A Review on Nonvocal Password Recognition using
Lip analysis Strategy
Journal:
GRENZE International Journal of Engineering and Technology
Authors:
M. Senthil Kumar, A. Aafrin Nisha, R. Blesslinjaffy, A. Dhakshayani, B. Chidambara Rajan
Volume:
10
Issue:
2
Grenze ID:
01.GIJET.10.2.193
Pages:
3990-3998
Abstract
In the today’s stage of increasing digital interactions and the need for secure
authentication methods, traditional password-based systems face numerous challenges, such as
susceptibility to theft, hacking, and the inconvenience of remembering complex passwords.

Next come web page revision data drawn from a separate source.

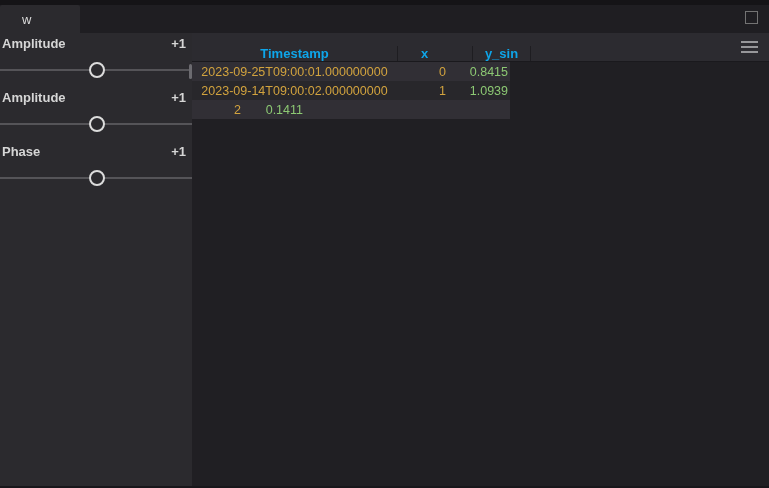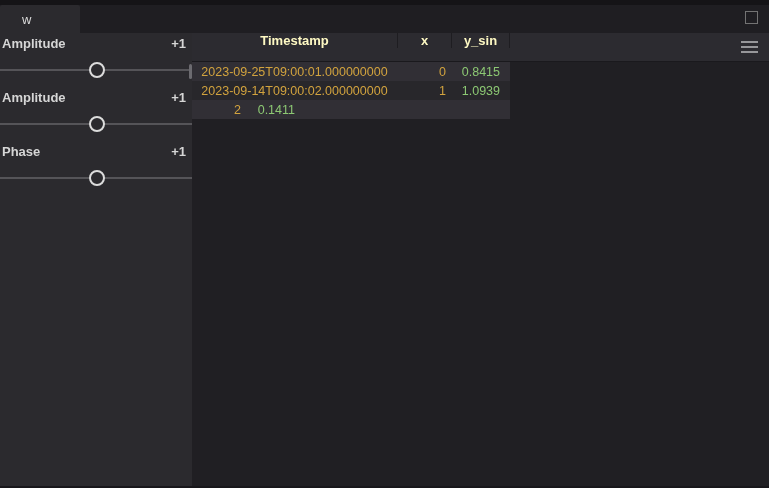--- a/index.html
+++ b/index.html
@@ -58,42 +58,42 @@
     position: absolute; left: -3px; top: 31px;
     width: 3px; height: 15px; background: #6c6b70; border-radius: 2px;
     cursor: col-resize;
   }
 
   
   .main { flex: 1; display: flex; flex-direction: column; background: #201f23; position: relative; }
   .table-header {
     height: 29px; background: #2c2b30;
     border-bottom: 1px solid #1a191d;
-    display: flex; align-items: flex-start;
-    font-size: 13px; font-weight: bold; color: #fef9c3;
+    display: flex; align-items: flex-end;
+    font-size: 13px; font-weight: bold; color: #0ea5e9;
     position: relative; box-sizing: border-box;
   }
   .th { text-align: center; box-sizing: border-box; cursor: pointer; }
   .th-ts { width: 205px; }
   .th-x  { width: 54px; border-left: 1px solid #1e1d21; }
-  .th-y  { width: 59px; border-left: 1px solid #1e1d21; border-right: 1px solid #1e1d21; }
+  .th-y  { width: 59px; border-left: 1px solid #1e1d21; border-right: 1px solid #1e1d21; margin-left: 21px; }
   .menu-icon {
     position: absolute; right: 11px; top: 50%; transform: translateY(-50%);
     display: flex; flex-direction: column; gap: 3px; cursor: pointer;
   }
   .menu-icon span { display: block; width: 17px; height: 2px; background: #97979a; }
 
   .table-body { width: 318px; }
   .trow { display: flex; height: 19px; align-items: center; font-size: 12.5px; }
   .trow:nth-child(odd)  { background: #312f35; }
   .trow:nth-child(even) { background: #28272b; }
   .cell { box-sizing: border-box; white-space: nowrap; overflow: hidden; }
   .cell-ts { width: 205px; text-align: center; color: #d2a33e; }
   .cell-x  { width: 54px;  text-align: right; padding-right: 5px; color: #d2a33e; }
-  .cell-y  { width: 59px;  text-align: right; padding-right: 10px; color: #8cc873; }
+  .cell-y  { width: 59px;  text-align: right; padding-right: 2px; color: #8cc873; }
 
   .bottom-border { position: absolute; left: 0; bottom: 0; width: 100%; height: 2px; background: #18171b; }
 </style>
 </head>
 <body>
 
 <div class="app">
 
   <div class="top-strip"></div>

In
retaliation to these challenges, the paper presents a novel approach to authentication called the
Silent Password, which proposed lip synchronization analysis and Convolution Neural Networks
(CNNs) for user verification. The Silent Password system harnesses the unique characteristics of
an individual’s lip movements during speech, capitalizing on the fact that these movements are
both distinct and difficult for impostors to replicate. Furthermore, the CNN model extracts
spatial and temporal features from the lip movement data, which are then compared with the
user’s enrollment data. If the lip synchronization patterns match within an acceptable threshold,
access is granted. This study demonstrates the feasibility of silent password as an innovative,
secure and user-friendly authentication method, paving the way for future advancements in
biometric-based user verification systems.